Смирился ли он со своей генеалогией, добавив в 1935 году к автобиографии в качестве постскриптума к долгому существованию следующие строки: «Будучи совсем юным и узнав, что такое искусство чтения, я погрузился в библейские истории; гораздо позже я понял, что именно это всегда помогало мне ориентироваться в жизни»? Согласился ли Фрейд с тем, что стал похож на своего старого отца, когда накануне своего отъезда в Лондон писал сыну Эрнсту: «Временами я сравниваю себя с библейским Иаковом, которого в преклонном возрасте его дети привезли в Египет»? И не стал ли тот момент, когда он вдруг ощутил свое сходство с одним прославленным раввином, моментом его воссоединения с традициями предков, при том, что он не чувствовал себя скованным этими традициями?
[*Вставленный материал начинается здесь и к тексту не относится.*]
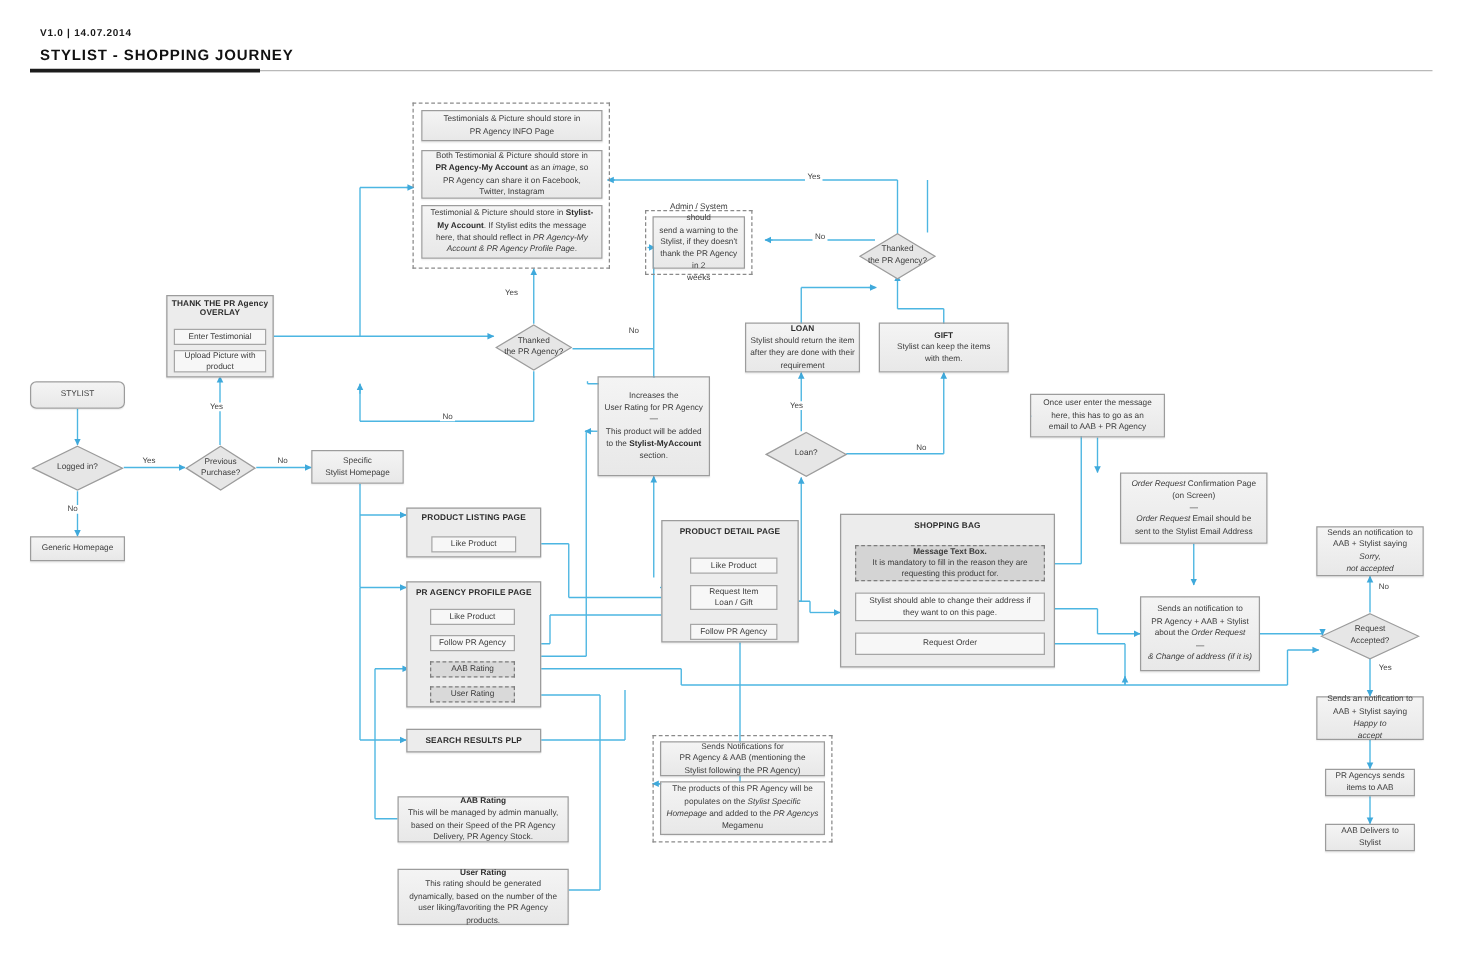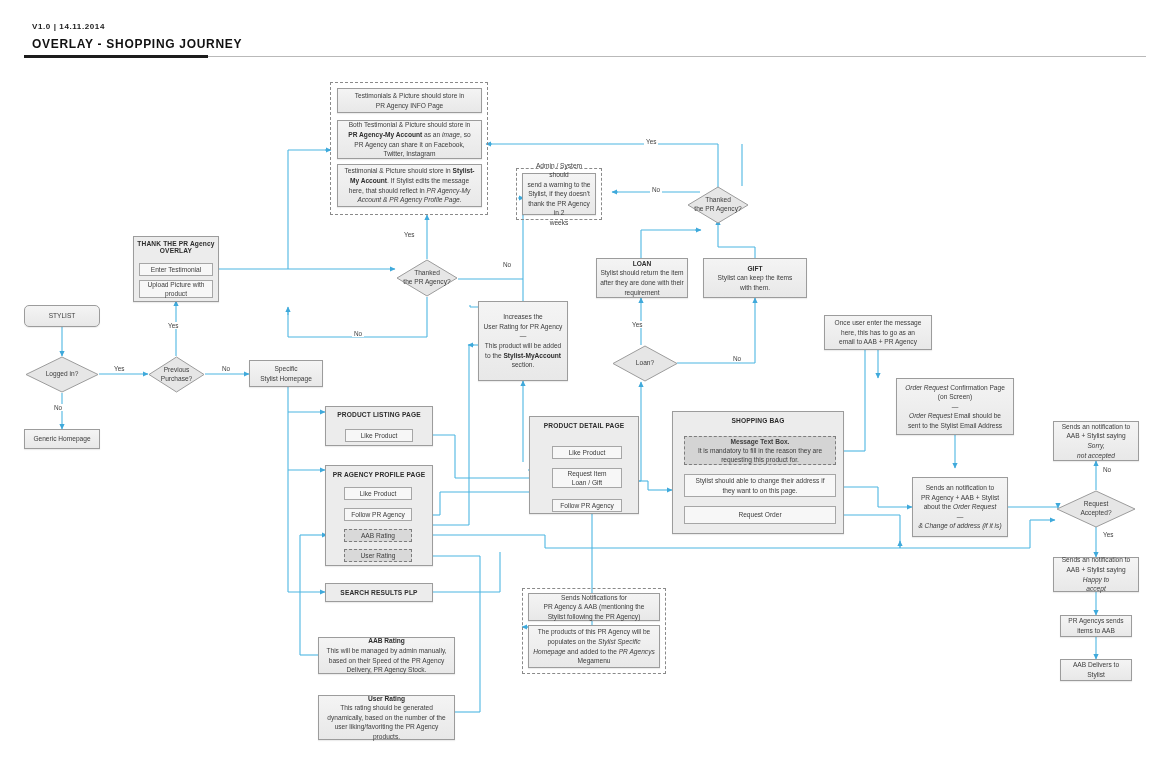"V1.0 | 14.11.2014" div { text: 14.11.2014 -> 14.07.2014 }
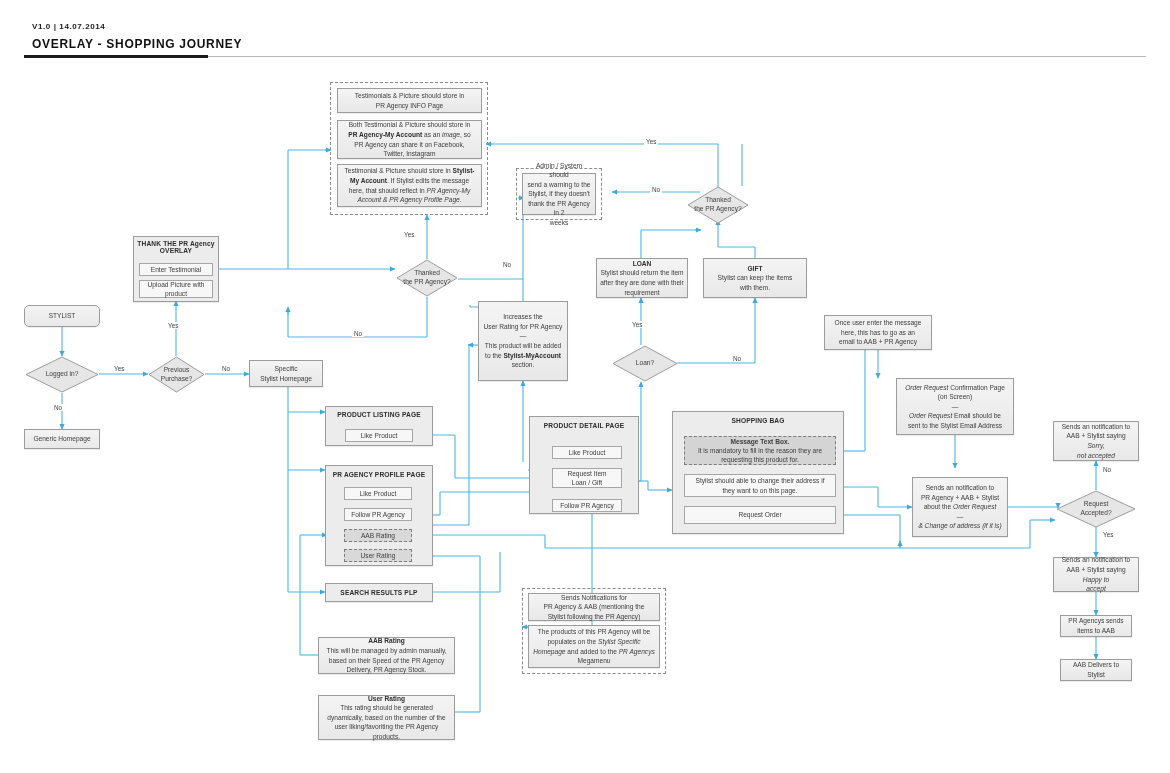"OVERLAY - SHOPPING JOURNEY" div { text: OVERLAY -> STYLIST }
Когда в марте 1938 года нацисты оккупировали Австрию, собрание членов правления Венского психоаналитического общества приняло решение, что каждый, кто может уехать, должен покинуть Вену, а штаб-квартира общества должна быть перенесена туда, куда эмигрирует Фрейд. Последний таким образом прокомментировал это решение: «После разрушения Титом храма в Иерусалиме раввин Иоханан бен Саккай испросил позволение открыть в Ямнии первую школу для изучения Торы. Мы сделаем то же самое».